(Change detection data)
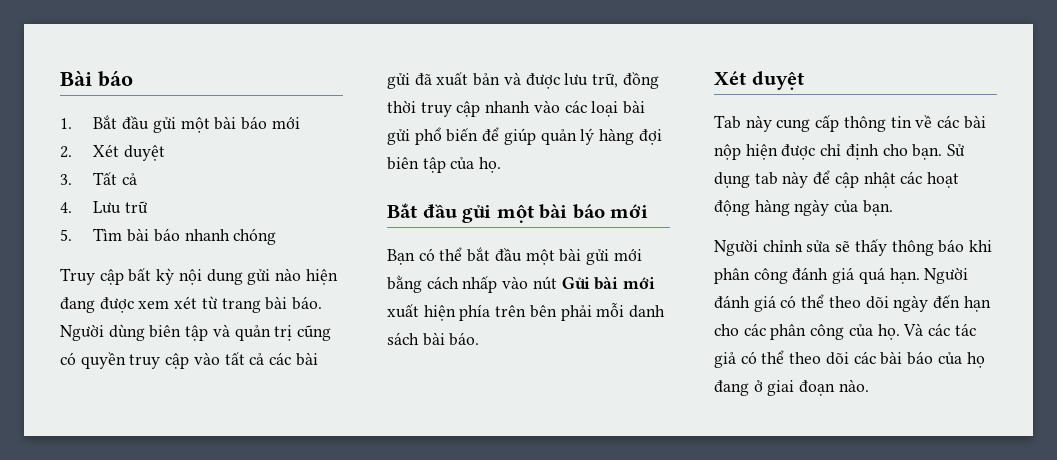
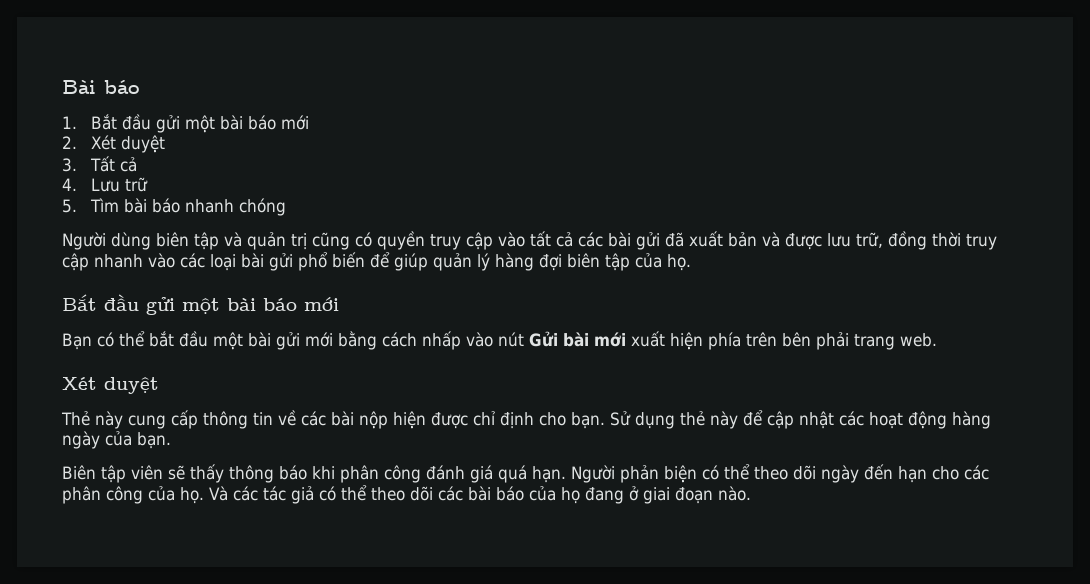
[60,268,338,285] [60,296,323,313] Truy cập bất kỳ nội dung gửi nào hiện đang được xem xét từ trang bài báo. -> (286, 207) none
[596,303,666,318] [387,332,480,346] [714,71,804,90] [714,115,741,129] mỗi danh sách bài báo. // Xét duyệt // Tab -> [854,333,937,350] [62,377,159,394] [61,411,90,426] trang web. // Xét duyệt // Thẻ
[754,172,778,185] tab -> [680,411,705,426] thẻ
[714,240,831,256] Người chỉnh sửa -> [62,465,163,483] Biên tập viên
[714,295,776,312] đánh giá -> [620,465,697,483] phản biện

# Task objective
Could you reproduce the data above exactly, without its pictures?

# Task answer
[60,268,338,285] [60,296,323,313] Truy cập bất kỳ nội dung gửi nào hiện đang được xem xét từ trang bài báo. -> (286, 207) none
[596,303,666,318] [387,332,480,346] [714,71,804,90] [714,115,741,129] mỗi danh sách bài báo. // Xét duyệt // Tab -> [854,333,937,350] [62,377,159,394] [61,411,90,426] trang web. // Xét duyệt // Thẻ
[754,172,778,185] tab -> [680,411,705,426] thẻ
[714,240,831,256] Người chỉnh sửa -> [62,465,163,483] Biên tập viên
[714,295,776,312] đánh giá -> [620,465,697,483] phản biện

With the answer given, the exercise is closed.